Query by Multiple Fields at Once in Rails
The Problem
I recently ran into a problem where I wanted to search by a couple of different fields in my postgres database at the same time: a person’s first_name
or last_name
or email
. The search term was coming in via a single form field that could contain data from any of those fields. The original query looked something like this:
Person.where('first_name ILIKE ? OR last_name ILIKE ? OR email ILIKE', "%#{search_term}%", "%#{search_term}%", "%#{search_term}%")
But it wasn’t giving me everything I wanted. I wanted to get good results if a user entered:
- first name only <– works
- last name only <– works
- first last <– works
- email <– works
- last, first <– totally doesn’t work :(
And to be honest, I really wasn’t into the idea of passing that same %#{search_term}%"
argument three times in a row. It made the line long and hard to read.
The Solution
The solution came in the form of postgres concatenation and some lessons I learned in this post. The goal with this concatenation is to create a single string with all of the values in it and then compare the incoming string to that.
# the postgres concat_ws function
concat_ws(' ', fields, you, want, to, concatenate)
Let’s say we have a person in our database with the following data:
first_name: Julius
last_name: Caesar
email: jcaesar@hotmail.com
If I concatenated the fields like this:
concat_ws(' ', first_name, last_name, email)
The concatenated string would look like this:
'Julius Caesar jcaesar@hotmail.com'
And now we’re comparing our search term only once to that single, concatenated string:
where("concat_ws(' ', first_name, last_name, email) ILIKE ?", "%#{search_terms}%")
Well that’s pretty swell.
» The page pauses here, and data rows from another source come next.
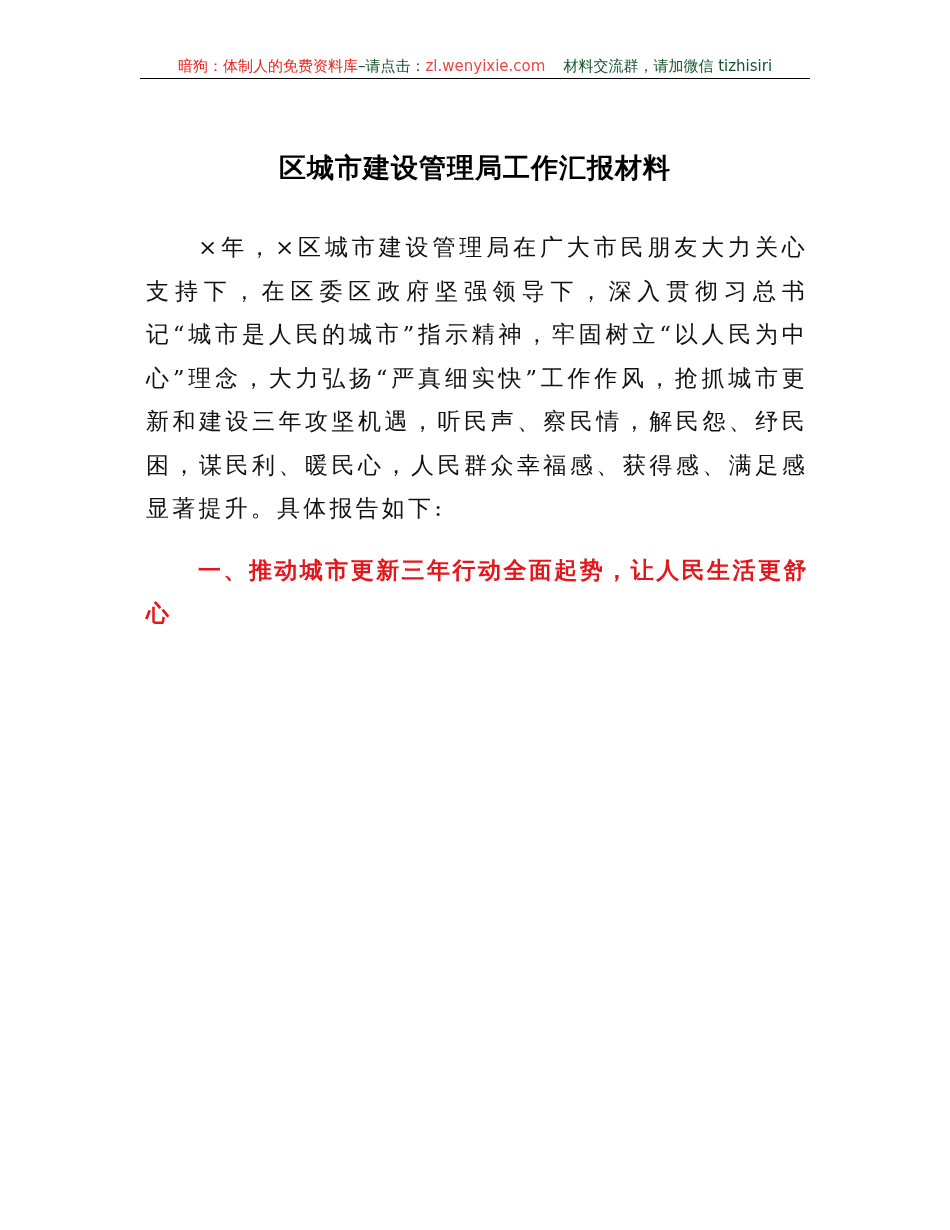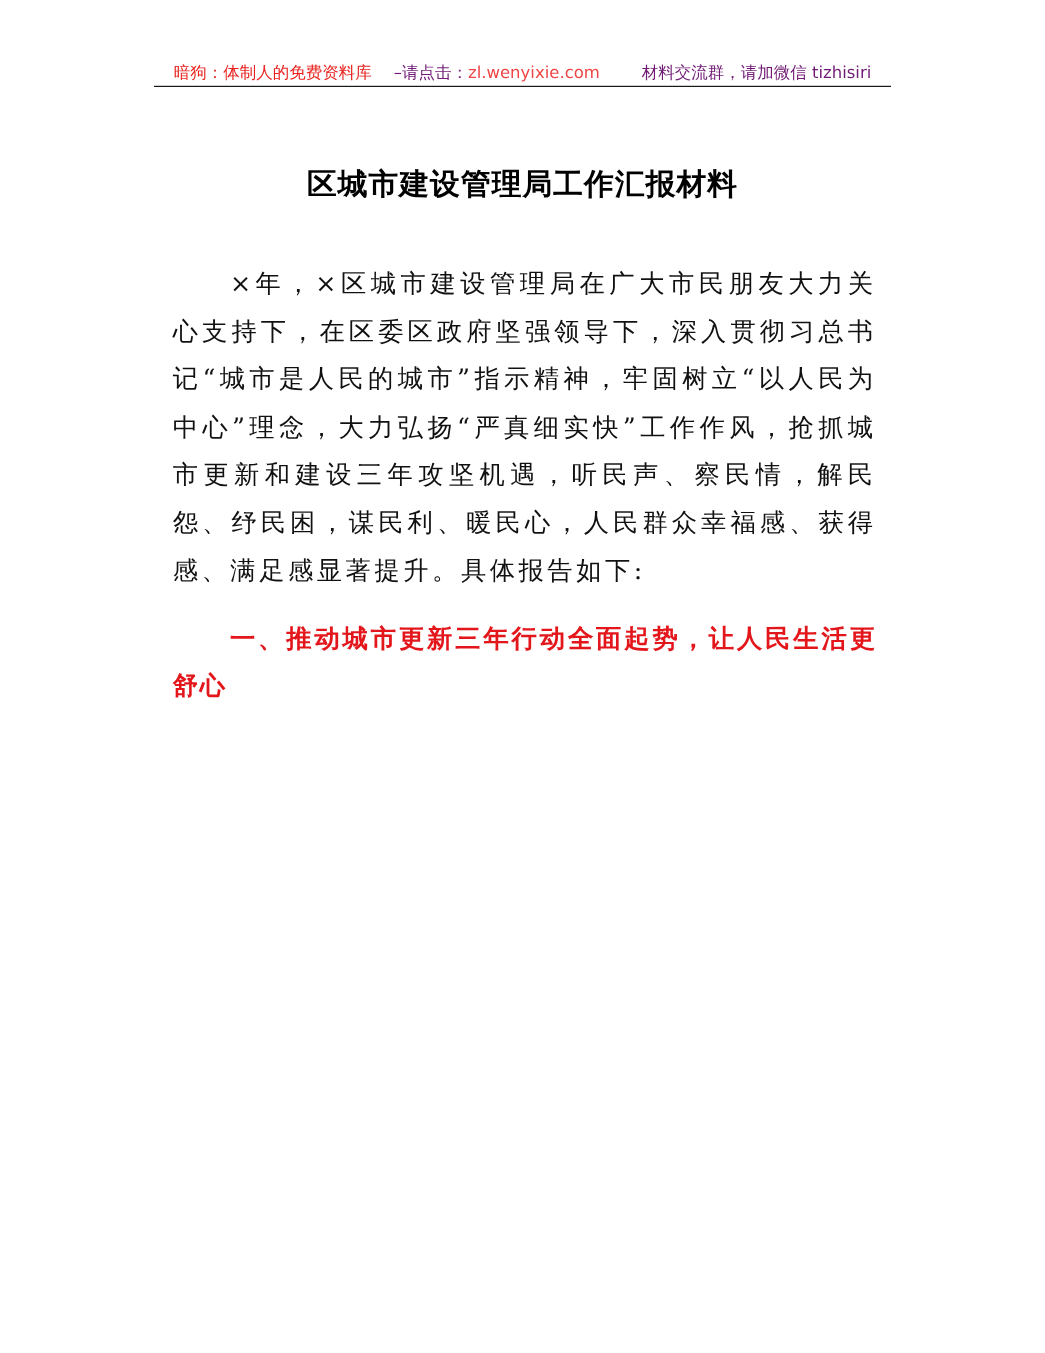--- a/index.html
+++ b/index.html
@@ -23,21 +23,21 @@
       height: 22px;
       border-bottom: 1.5px solid #000000;
       font-family: "DejaVu Sans", "Liberation Sans", sans-serif;
       font-size: 15px;
       line-height: 20px;
       white-space: nowrap;
       text-align: center;
       letter-spacing: 0px;
     }
     .header-bar .red { color: #e8231f; }
-    .header-bar .dark { color: #701a75; margin-left: 20px; }
+    .header-bar .dark { color: #14532d; }
     .header-bar .blue { color: #ef4444; }
     .header-bar .gap { display: inline-block; width: 18px; }
 
     .title {
       position: absolute;
       left: 140px;
       top: 146px;
       width: 670px;
       text-align: center;
       font-family: "DejaVu Serif", "Liberation Serif", serif;
@@ -48,21 +48,21 @@
       letter-spacing: 1px;
     }
 
     .content {
       position: absolute;
       left: 142px;
       top: 222px;
       width: 670px;
     }
     .para {
-      margin: 15px;
+      margin: 4px;
       font-size: 23px;
       line-height: 43.5px;
       text-indent: 52px;
       text-align: justify;
       letter-spacing: 3.2px;
       color: #111111;
     }
     .para + .para { margin-top: 18px; }
     .heading {
       color: #e3161b;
And it gets us a lot closer to fulfilling that last requirement of searching by last, first
. To get over that last hump, I needed to strip a comma and then make a first last first
sandwich in my concatenated string like this:
"concat_ws(' ', first_name, last_name, first_name, email)"
# which looks like this
"concat_ws(Julius Caesar Julius jcaesar@hotmail.com)"
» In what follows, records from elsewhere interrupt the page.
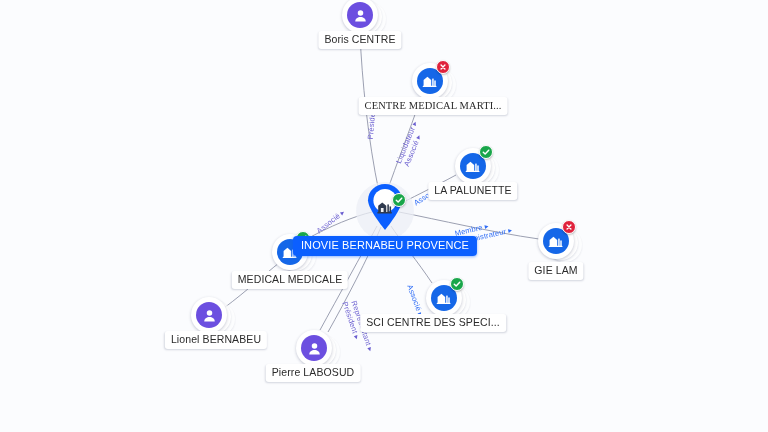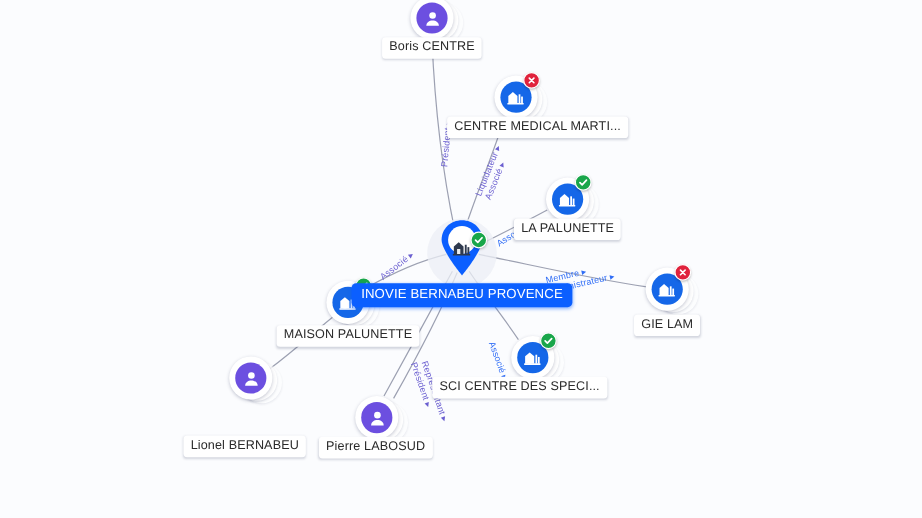--- a/index.html
+++ b/index.html
@@ -342,22 +342,22 @@
                   <circle cx="12" cy="8.4" r="3.9" fill="#ffffff"></circle>
                   <path d="M4.6 20.5c0-4.1 3.4-6.4 7.4-6.4s7.4 2.3 7.4 6.4z" fill="#ffffff"></path>
                 </svg>
               </span>
             </div>
           </div>
         </div>
       </div>
       <div class="node-label selected" style="left: 385px; top: 236px;">INOVIE BERNABEU PROVENCE</div>
       <div class="node-label" style="left: 360px; top: 31px;">Boris CENTRE</div>
-      <div class="node-label" style="left: 448px; top: 97px;">CENTRE MEDICAL MARTI...</div>
+      <div class="node-label" style="left: 433px; top: 97px; font-family: Liberation Serif, serif;">CENTRE MEDICAL MARTI...</div>
       <div class="node-label" style="left: 473px; top: 182px; text-align: center;">LA PALUNETTE</div>
       <div class="node-label" style="left: 556px; top: 262px;">GIE LAM</div>
       <div class="node-label" style="left: 433px; top: 314px;">SCI CENTRE DES SPECI...</div>
-      <div class="node-label" style="left: 290px; top: 271px;">MAISON PALUNETTE</div>
-      <div class="node-label" style="left: 204px; top: 331px; margin-top: 32px;">Lionel BERNABEU</div>
+      <div class="node-label" style="left: 290px; top: 271px;">MEDICAL MEDICALE</div>
+      <div class="node-label" style="left: 216px; top: 331px;">Lionel BERNABEU</div>
       <div class="node-label" style="left: 313px; top: 364px;">Pierre LABOSUD</div>
     </div>
 
 </div>
 
 </body></html>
And now we can match on all the things!
- first name only <– still works
- last name only <– still works
- first last <– still works
- email <– still works
- last, first <– totally works now :)
This is what it looks like when I put it all together in my search method:
class Person
def self.search(search_terms = '')
# default to showing all records if no search terms are provided
return all if search_terms.blank?
# remove any commas and extra spaces between words
stripped_terms = search_terms&.gsub(',', '')&.squish
# compare the search terms to a larger, concatenated string in the db
where("concat_ws(' ', first_name, last_name, first_name, email) ILIKE ?", "%#{stripped_terms}%")
end
end
Caveat
Concatenating like this removes the ability of the database to use any indexes that are not the primary key. So if our last_name
field were indexed, we would lose those performance savings.